## DIRECTIONS
From the data that follows, report the number of lines including "none", and only that number.

## SUPPLIED RECORDS
• • • • •
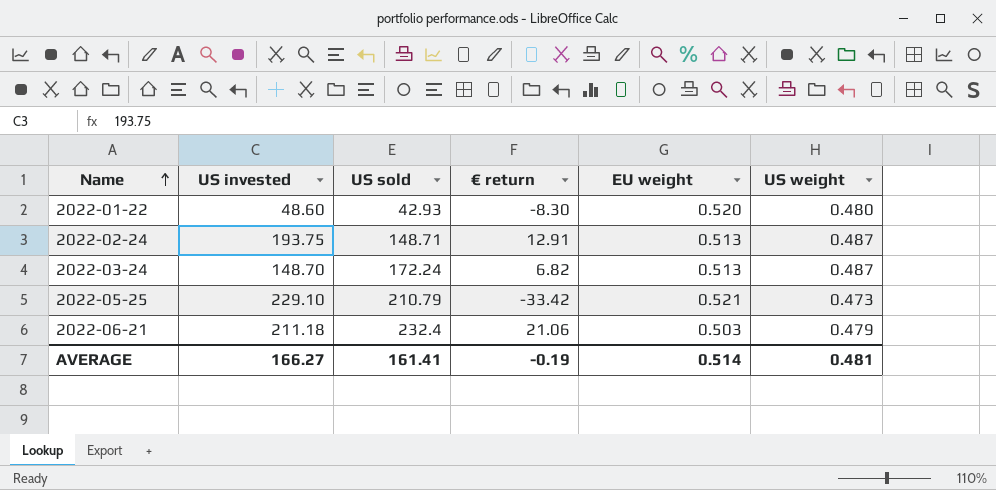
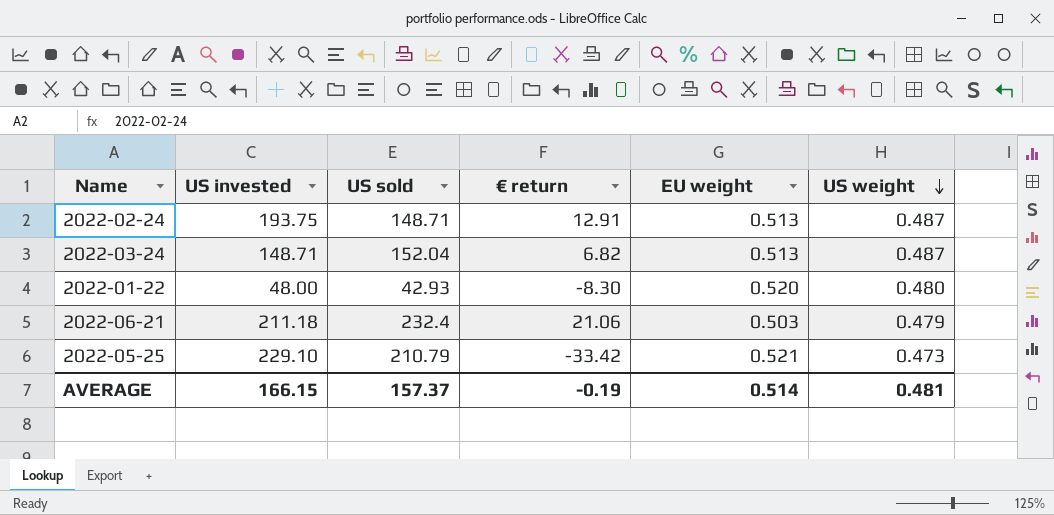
row order: Name ascending -> US weight descending
2022-03-24 | US invested: 148.70 -> 148.71
2022-03-24 | US sold: 172.24 -> 152.04
2022-01-22 | US invested: 48.60 -> 48.00
AVERAGE | US invested: 166.27 -> 166.15
AVERAGE | US sold: 161.41 -> 157.37

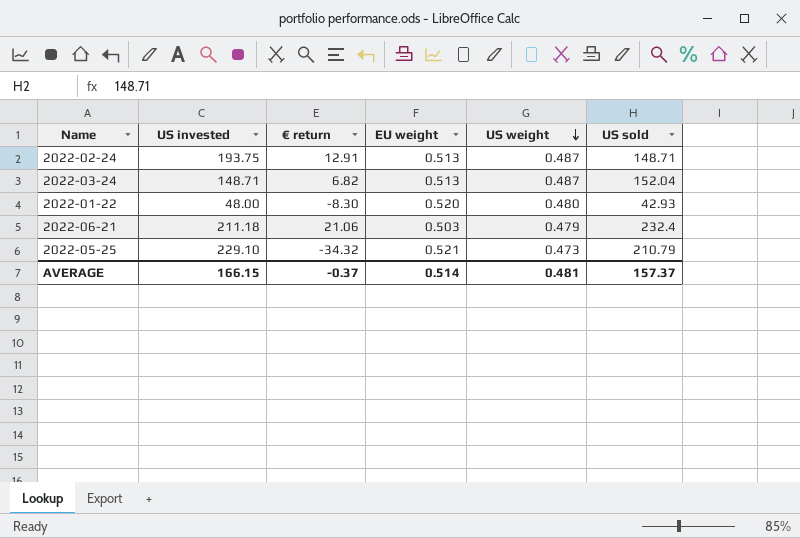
column US sold | position: 3 -> 6
2022-05-25 | € return: -33.42 -> -34.32
AVERAGE | € return: -0.19 -> -0.37

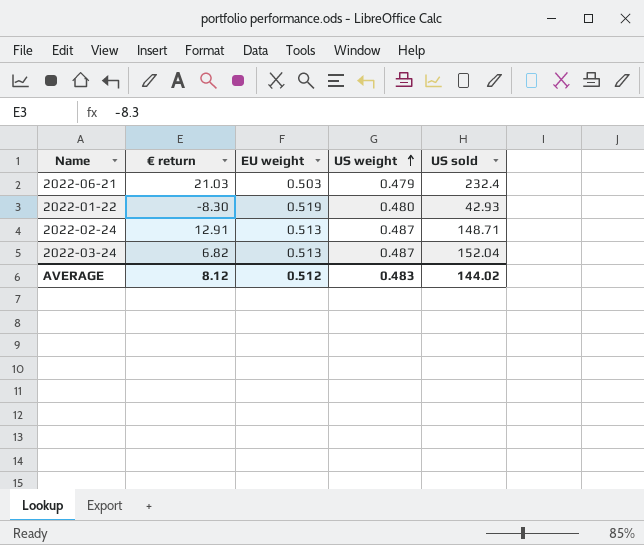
row order: US weight descending -> US weight ascending
column US invested | position: 2 -> none
row 2022-05-25: 229.10 | -34.32 | 0.521 | 0.473 | 210.79 -> none
2022-06-21 | € return: 21.06 -> 21.03
2022-01-22 | EU weight: 0.520 -> 0.519
AVERAGE | € return: -0.37 -> 8.12
AVERAGE | EU weight: 0.514 -> 0.512
AVERAGE | US weight: 0.481 -> 0.483
AVERAGE | US sold: 157.37 -> 144.02

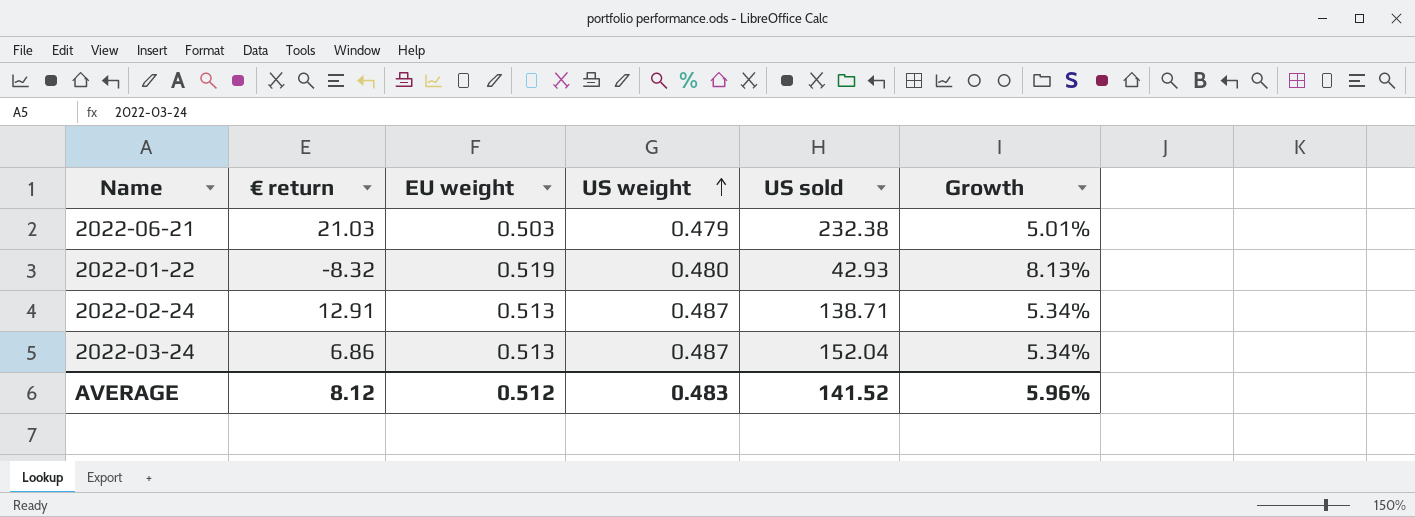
column Growth | formula: none -> ([EU weight] - [US weight]) / [US weight]
2022-06-21 | US sold: 232.4 -> 232.38
2022-01-22 | € return: -8.30 -> -8.32
2022-02-24 | US sold: 148.71 -> 138.71
2022-03-24 | € return: 6.82 -> 6.86
AVERAGE | US sold: 144.02 -> 141.52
• • • • •
## FINISHED TASK
3